Marchildon, Gregory P., Inroads: A Journal of Opinion

Paul Starr, Remedy and Reaction: The Peculiar American Struggle over Health Care Reform. New Haven and London: Yale University Press, 2011. 324 pages.

Paul Starr is a professor of sociology and public affairs at Princeton University. In 1982, he published The Social Transformation of American Medicine, a masterful two-century history of the American medical profession and the health care system. The book went on to win a Pulitzer Prize.
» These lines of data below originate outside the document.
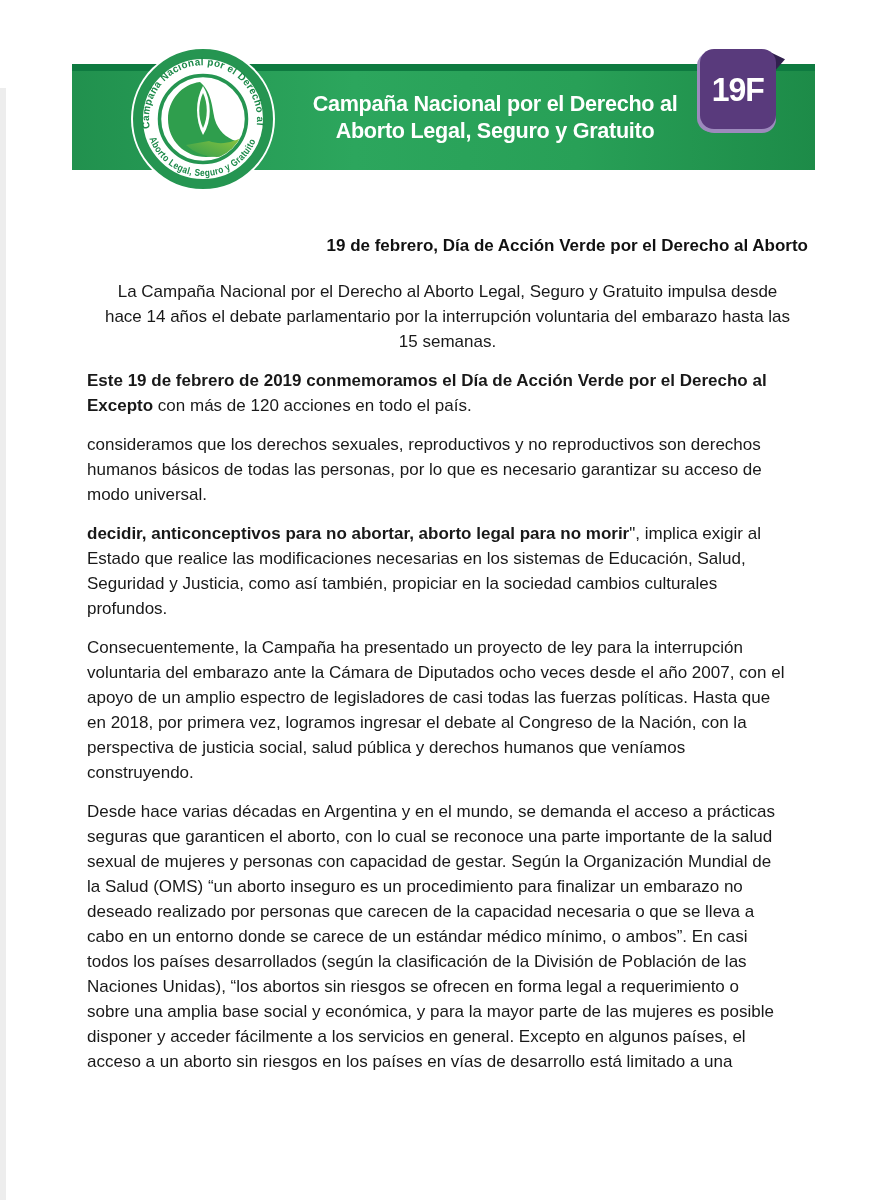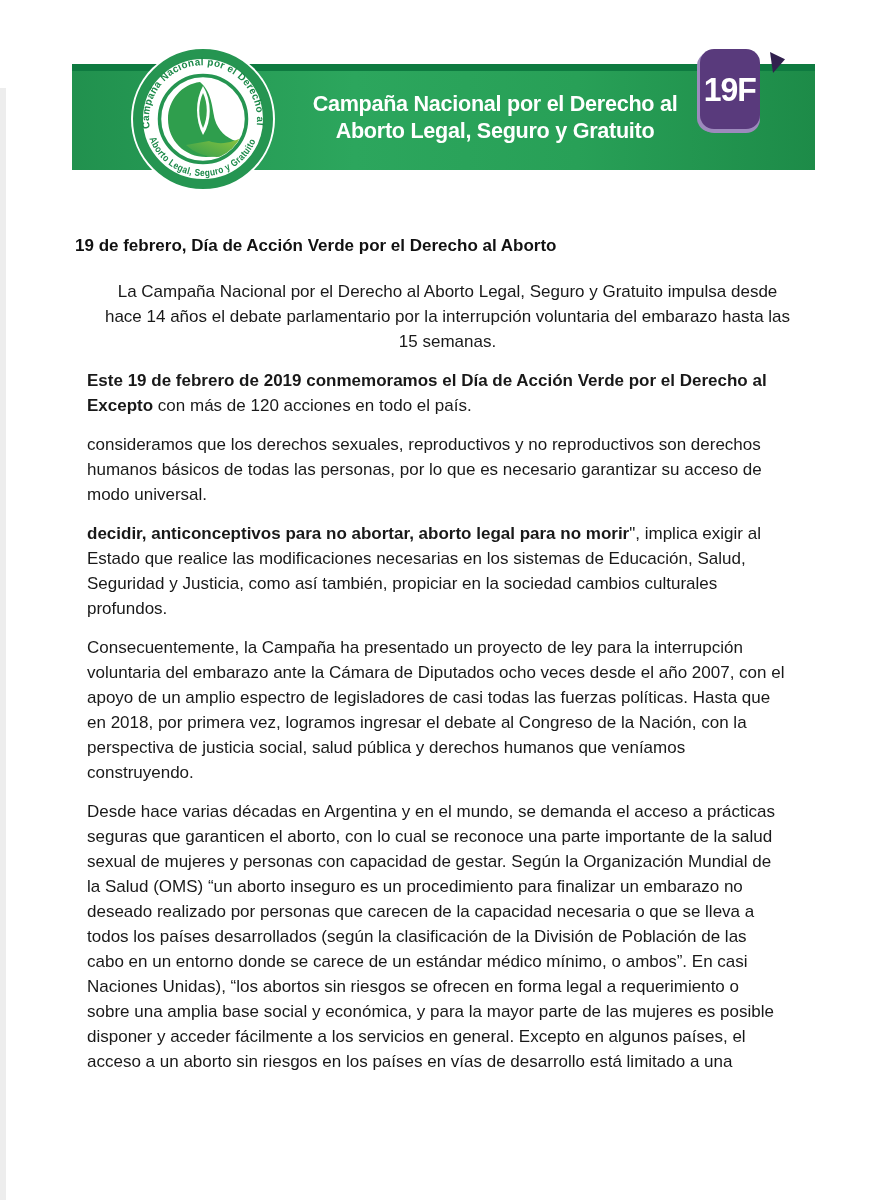--- a/index.html
+++ b/index.html
@@ -28,40 +28,40 @@
     font-size:22.5px;line-height:27px;letter-spacing:-0.3px;
     transform:scaleX(0.96);
     white-space:nowrap;
   }
   .badge-notch{
     position:absolute;left:770px;top:52px;width:15px;height:21px;z-index:2;
     background:#31204e;
     clip-path:polygon(0 0,100% 35%,20% 100%);
   }
   .badge{
-    position:absolute;left:700px;top:49px;width:60px;height:80px;z-index:3;
+    position:absolute;left:700px;top:49px;width:76px;height:80px;z-index:3;
     background:#593a7c;border-radius:14px;
     box-shadow:-3px 3px 0 #9d8abd,0 4px 0 #9d8abd;
     display:flex;align-items:center;justify-content:center;
   }
   .badge span{
     color:#ffffff;font-weight:bold;font-size:34px;letter-spacing:-1px;
     transform:scaleX(0.94);
   }
   .logo{
     position:absolute;left:130px;top:46px;width:146px;height:146px;z-index:4;
   }
   
   main{
     position:absolute;left:75px;top:233px;width:733px;
     font-size:17px;line-height:25px;color:#191919;
   }
   .doc-title{
     font-size:17px;line-height:25px;font-weight:bold;color:#111111;
-    text-align:left;margin:0 0 21px 0;
+    text-align:right;margin:0 0 21px 0;
   }
   main p{margin:0 0 14px 12px;}
   main p.center{text-align:center;}
   .line{display:block;white-space:nowrap;}
   main b{font-weight:bold;}
 </style>
 </head>
 <body>
 
 <div class="scan-edge"></div>
@@ -141,20 +141,20 @@
       <span class="line"><span>en 2018, por primera vez, logramos ingresar el debate al Congreso de la Nación, con la</span></span>
       <span class="line"><span>perspectiva de justicia social, salud pública y derechos humanos que veníamos</span></span>
       <span class="line"><span>construyendo.</span></span>
     </p>
     <p>
       <span class="line"><span>Desde hace varias décadas en Argentina y en el mundo, se demanda el acceso a prácticas</span></span>
       <span class="line"><span>seguras que garanticen el aborto, con lo cual se reconoce una parte importante de la salud</span></span>
       <span class="line"><span>sexual de mujeres y personas con capacidad de gestar. Según la Organización Mundial de</span></span>
       <span class="line"><span>la Salud (OMS) “un aborto inseguro es un procedimiento para finalizar un embarazo no</span></span>
       <span class="line"><span>deseado realizado por personas que carecen de la capacidad necesaria o que se lleva a</span></span>
+      <span class="line"><span>cabo en un entorno donde se carece de un estándar médico mínimo, o ambos”. En casi</span></span>
       <span class="line"><span>todos los países desarrollados (según la clasificación de la División de Población de las</span></span>
-      <span class="line"><span>cabo en un entorno donde se carece de un estándar médico mínimo, o ambos”. En casi</span></span>
       <span class="line"><span>Naciones Unidas), “los abortos sin riesgos se ofrecen en forma legal a requerimiento o</span></span>
       <span class="line"><span>sobre una amplia base social y económica, y para la mayor parte de las mujeres es posible</span></span>
       <span class="line"><span>disponer y acceder fácilmente a los servicios en general. Excepto en algunos países, el</span></span>
       <span class="line"><span>acceso a un aborto sin riesgos en los países en vías de desarrollo está limitado a una</span></span>
     </p>
   </main>
 
 </body></html>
In 1990, along with Robert Kuttner, he founded The American Prospect, a magazine that has attempted to fight the powerful neoconservative tide in the United States by presenting proactive and workable "liberal" policy alternatives. Three years later, Start left the ivory tower for a short time to become a senior adviser to Bill and Hillary Clinton in their ill-fated health reform effort.

Remedy and Reaction, Starr's most recent book, is the best analysis so far of the tortuous evolution of health reform in the United States. He focuses almost all his attention on the last two decades, from the failed Clinton reform in the 1990s to the 2008 nomination and election debates that led to Barack Obama's Affordable Care Act of 2010. From the beginning, Starr has maintained that medically necessary health care is a critical aspect of what he calls "human development and security" and should be a right of citizenship. Pointing out the "peculiarity" of the American case, he argues that the inability to accept health care as a right and achieve universality makes the United States an anomaly among wealthier industrialized countries.


More significantly, he concludes that his country is also internally inconsistent. Strangely enough, Americans long ago accepted that access to education was a right. They also agreed that providing the elderly and disabled with economic security was a universal right. Yet when it comes to basic health care, the debate continues to be polarized because of the number of Americans who continue to see access to medically necessary care as something that should be earned privately. Figuring out why citizens who assume that there is nothing wrong with treating education and old age pension security as a collective right reject the same principle for health care is the central question of this book.

Indeed, until the Clinton effort in the 1990s, there was no real attempt to achieve universality: "Franklin Roosevelt put off proposing national health insurance because he wasn't willing to take the political risk it entailed; Harry Truman endorsed the principle but never submitted legislation, knowing it was certain to be defeated." Lyndon Johnson, accepting private employment insurance as the foundation of the American health system, patched that system with two targeted programs. Seeking to fill in two of its largest cracks, Johnson sponsored Medicare and Medicaid in 1965.

A federal social security program, Medicare provided health insurance to Americans aged 65 and older who made a minimal contribution through social security during their working lives. A combined federal-state program ensuring access to the most basic health services, Medicaid was for the very poor--those without jobs or the occasional low-paid job without health benefits. The unintended consequence of these programs was to create a "policy trap"--Staff's phrase--at both state and federal levels that would make it almost impossible for health care to become a universal right in any individual state, much less the country as a whole.

First of all, both programs reinforced the centrality of employment-based insurance with its opaque funding divided between employers and employees, and related tax expenditure subsidies provided through governments. The end result was a lack of transparency concerning the actual value for money of private health insurance as well as the extent to which public revenues are used to subsidize private health insurance, often for Americans who least need government subsidies.